Each mine region is capped by a powerful boss monster.

At the end of each mine region, my peasant challenges a massive boss that requires as many upgrades as I can assemble and as much skill as I can employ to defeat. A boss can be made easier with a lucky combination of relics, but they are never trivial. They expand the attack-and-retreat combat that typifies UnderMine’s standard enemies to gigantic beasts that fill the screen. 

Selt the Sand Queen hatches tiny versions of herself who try to trap my peasant with their sticky excretions while Selt herself charges around her chamber. Mortar the Charged Golem is protected by a ring of crystals that can electrify the pools of water that dominate the room while it tries to crush my peasant with its floating fists. Noori the Spectre of Darkness summons grasping hands from the shadow that try to crush my peasant while it fires orbs of dark energy. Bosses have differing attacks, but my strategy against all is the same: Avoid their attack, then squeeze in as many hits of my own as I can before jumping away to safety. Rinse, repeat. It’s familiar, even predictable, but satisfying boss design.

The mine reveals new secrets after all of Arkanos’ tasks are completed.

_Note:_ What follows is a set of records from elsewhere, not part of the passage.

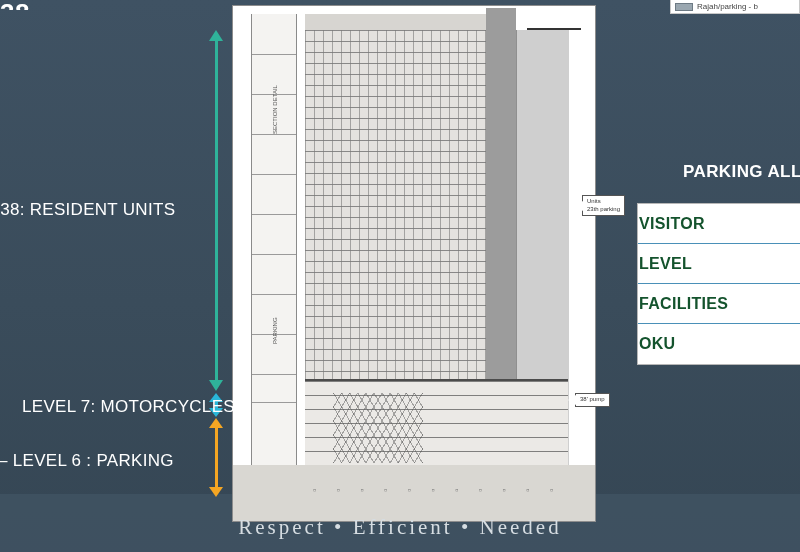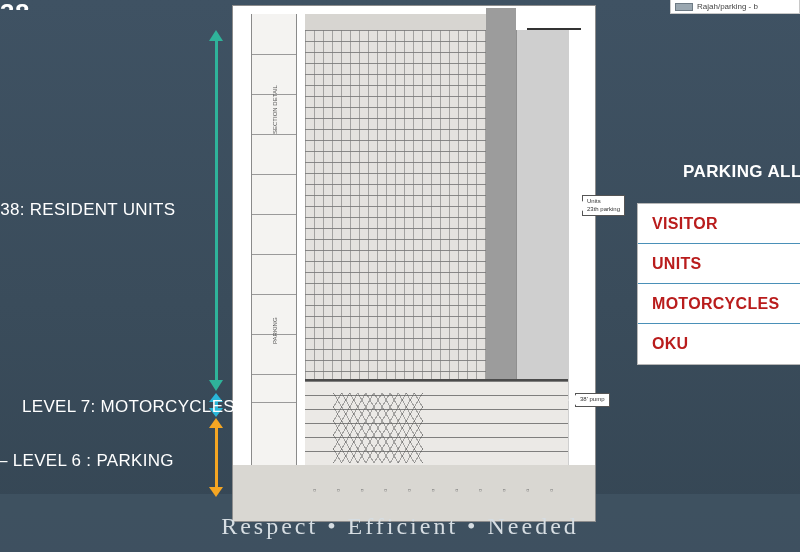--- a/index.html
+++ b/index.html
@@ -339,10 +339,10 @@
   }
   .alloc-row:last-child { border-bottom: none; }
   .alloc-name {
-    color: #b91c1c;
+    color: #14532d;
     font-size: 16px;
     font-weight: bold;
-    padding-left: 14px;
+    padding-left: 1px;
     letter-spacing: 0.3px;
     white-space: nowrap;
   }

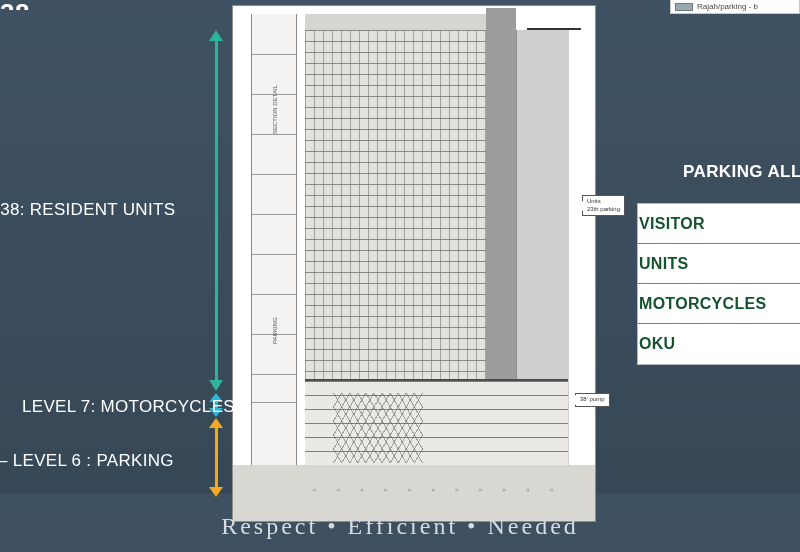--- a/index.html
+++ b/index.html
@@ -431,7 +431,7 @@
     <span class="alloc-name">VISITOR</span>
   </div>
   <div class="alloc-row">
-    <span class="alloc-name">UNITS</span>
+    <span class="alloc-name">LEVEL</span>
   </div>
   <div class="alloc-row">
     <span class="alloc-name">MOTORCYCLES</span>

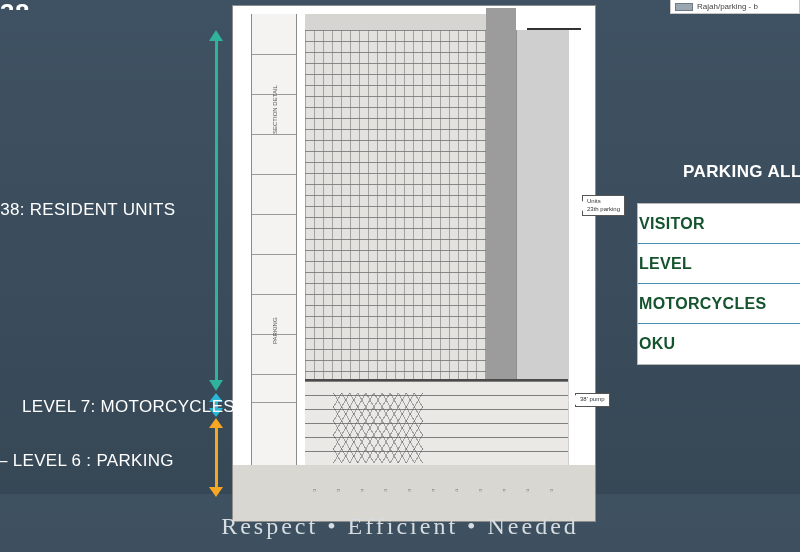--- a/index.html
+++ b/index.html
@@ -434,7 +434,7 @@
     <span class="alloc-name">LEVEL</span>
   </div>
   <div class="alloc-row">
-    <span class="alloc-name">MOTORCYCLES</span>
+    <span class="alloc-name">FACILITIES</span>
   </div>
   <div class="alloc-row">
     <span class="alloc-name">OKU</span>

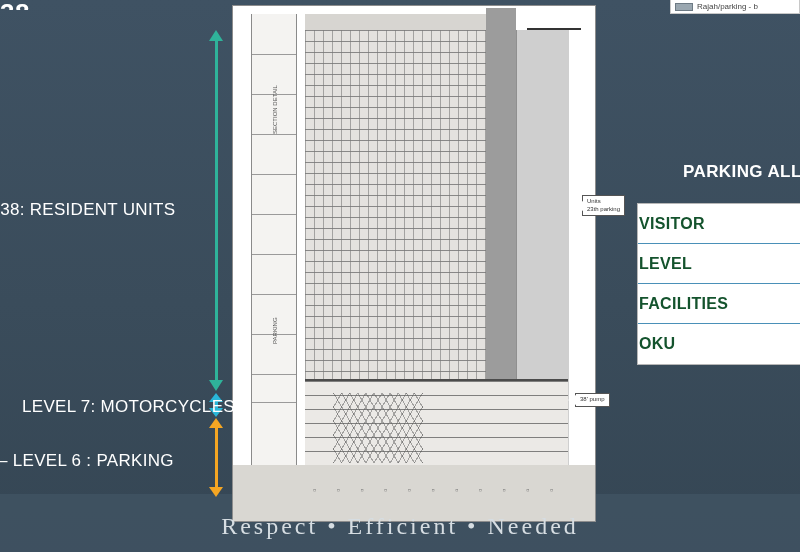--- a/index.html
+++ b/index.html
@@ -355,7 +355,7 @@
     bottom: 12px;
     text-align: center;
     color: #d6dde2;
-    font-size: 24px;
+    font-size: 21px;
     letter-spacing: 3px;
     font-family: "Liberation Serif", serif;
   }

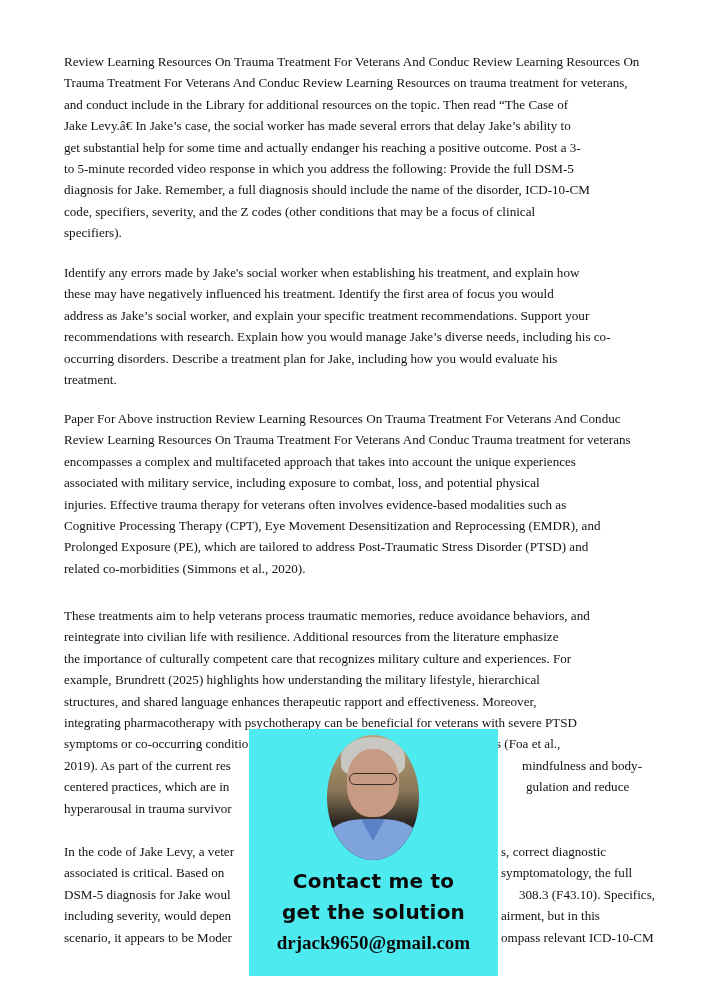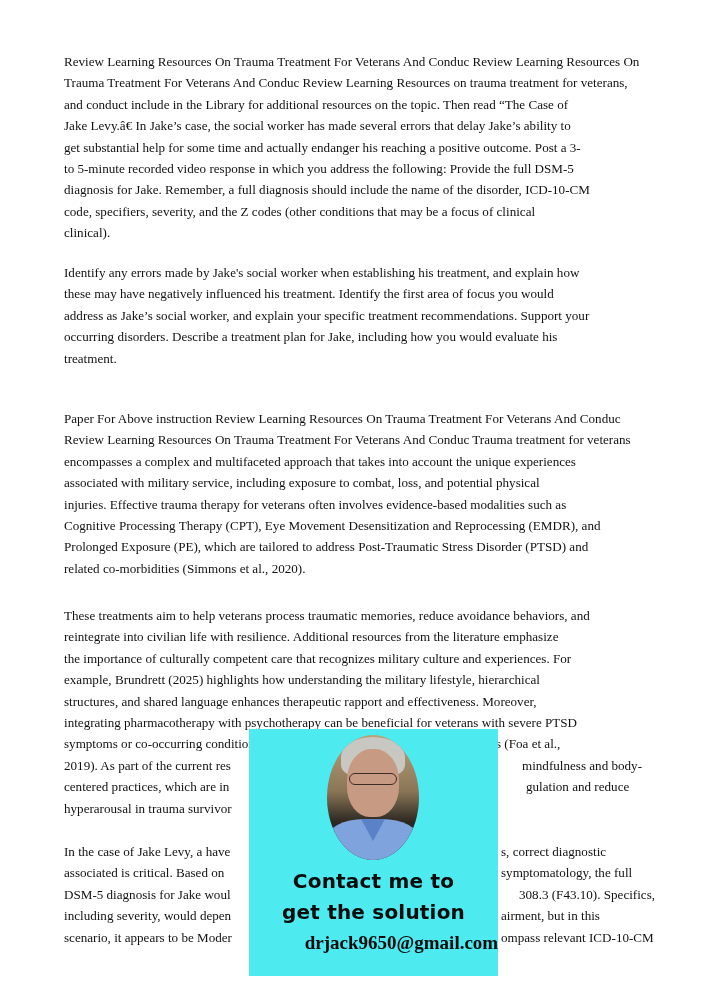--- a/index.html
+++ b/index.html
@@ -53,7 +53,7 @@
     <span class="line">to 5-minute recorded video response in which you address the following: Provide the full DSM-5</span>
     <span class="line">diagnosis for Jake. Remember, a full diagnosis should include the name of the disorder, ICD-10-CM</span>
     <span class="line">code, specifiers, severity, and the Z codes (other conditions that may be a focus of clinical</span>
-    <span class="line">clinical).</span>
+    <span class="line">specifiers).</span>
   </p>
 
   <p class="para" style="top:246px">

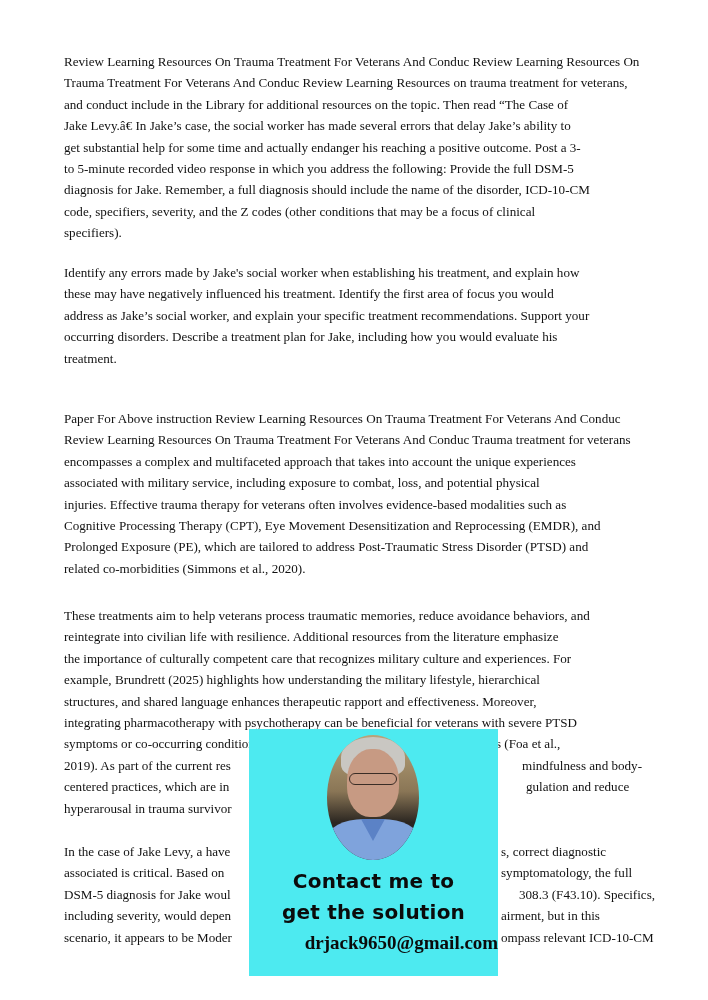--- a/index.html
+++ b/index.html
@@ -60,6 +60,7 @@
     <span class="line">Identify any errors made by Jake's social worker when establishing his treatment, and explain how</span>
     <span class="line">these may have negatively influenced his treatment. Identify the first area of focus you would</span>
     <span class="line">address as Jake’s social worker, and explain your specific treatment recommendations. Support your</span>
+    <span class="line">recommendations with research. Explain how you would manage Jake’s diverse needs, including his co-</span>
     <span class="line">occurring disorders. Describe a treatment plan for Jake, including how you would evaluate his</span>
     <span class="line">treatment.</span>
   </p>

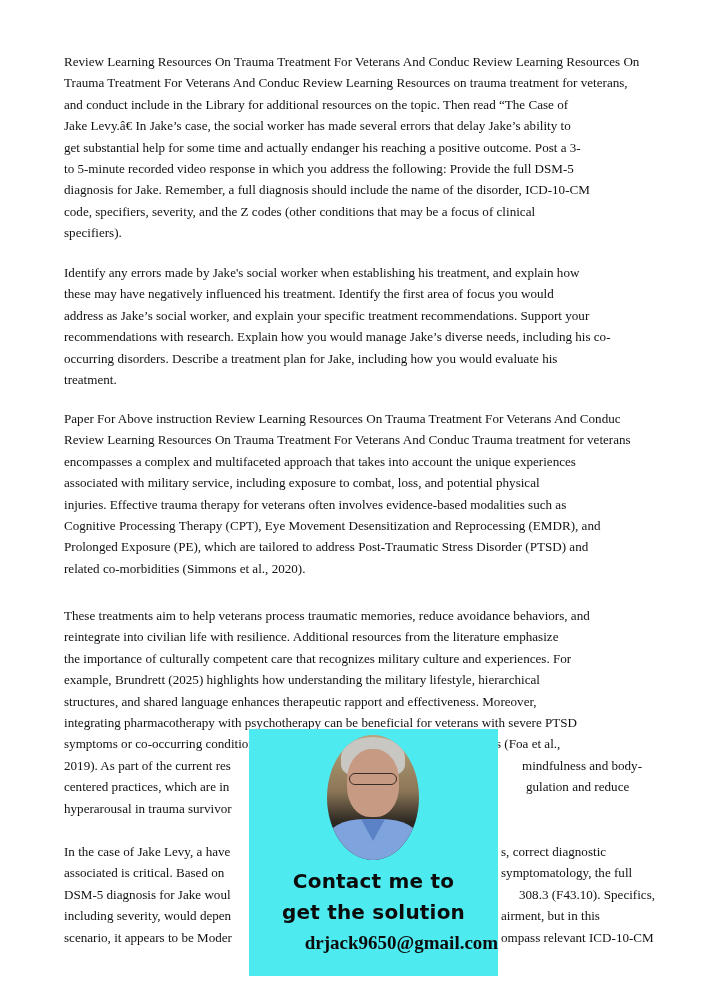--- a/index.html
+++ b/index.html
@@ -90,7 +90,7 @@
   </p>
 
   <p class="para" style="top:825px">
-    <span class="line"><span>In the case of Jake Levy, a have</span><span style="position:absolute;left:437px">s, correct diagnostic</span></span>
+    <span class="line"><span>In the code of Jake Levy, a veter</span><span style="position:absolute;left:437px">s, correct diagnostic</span></span>
     <span class="line"><span>associated is critical. Based on</span><span style="position:absolute;left:437px">symptomatology, the full</span></span>
     <span class="line"><span>DSM-5 diagnosis for Jake woul</span><span style="position:absolute;left:455px">308.3 (F43.10). Specifics,</span></span>
     <span class="line"><span>including severity, would depen</span><span style="position:absolute;left:437px">airment, but in this</span></span>

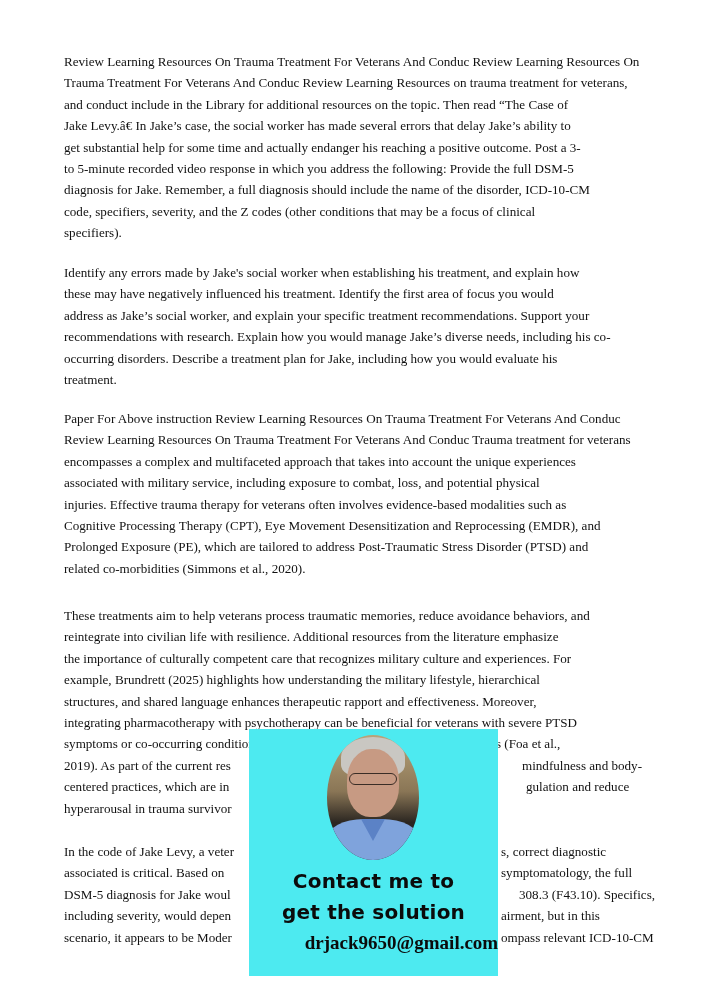--- a/index.html
+++ b/index.html
@@ -36,7 +36,7 @@
   .email {
     position: absolute; left: 0; top: 203px; width: 249px; text-align: center;
     font-family: "Liberation Serif", "DejaVu Serif", serif; font-weight: bold;
-    font-size: 19px; color: #0b0b0b; padding-left: 28px;
+    font-size: 19px; color: #0b0b0b;
   }
 </style>
 </head>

Eventually I will discover all the mine’s secrets and foil the plans of its secret villain, but in typical procgen dungeon crawler fashion there is much more to do even after the story has concluded. When the mine’s final boss falls, I can activate a stone that will resurrect all the bosses with added power. I can do this as many times as I’m able to keep killing them all; there’s even an achievement for doing it at least thirty times. There is also an alternate mine called the Othermine where my peasant is afflicted by debilitating curses. I can earn powerful new relics by overcoming these challenges. There are dozens of other relics to purchase from the hub’s vendors which requires a rare currency called thorium. There’s plenty to keep me busy after I’ve seen the credits roll if I go for one hundred percent completion.

UnderMine doesn’t do anything particularly new with its concept. I raid a procedurally generated dungeon, progress as far as my equipment, skill, and luck can take me, and use the riches earned from that raid to buy additional power which will make my next run easier. Repeat until I am able to conquer the dungeon’s final challenge. Then a newer, more difficult dungeon is unlocked. Repeat again. And again. And again. This has been indie videogame design de rigueur for most of the past decade. UnderMine offers little that is new, but it does snugly fill its form. It won’t convince the unconverted but is a solid, if familiar, experience for procgen dungeon crawler fans.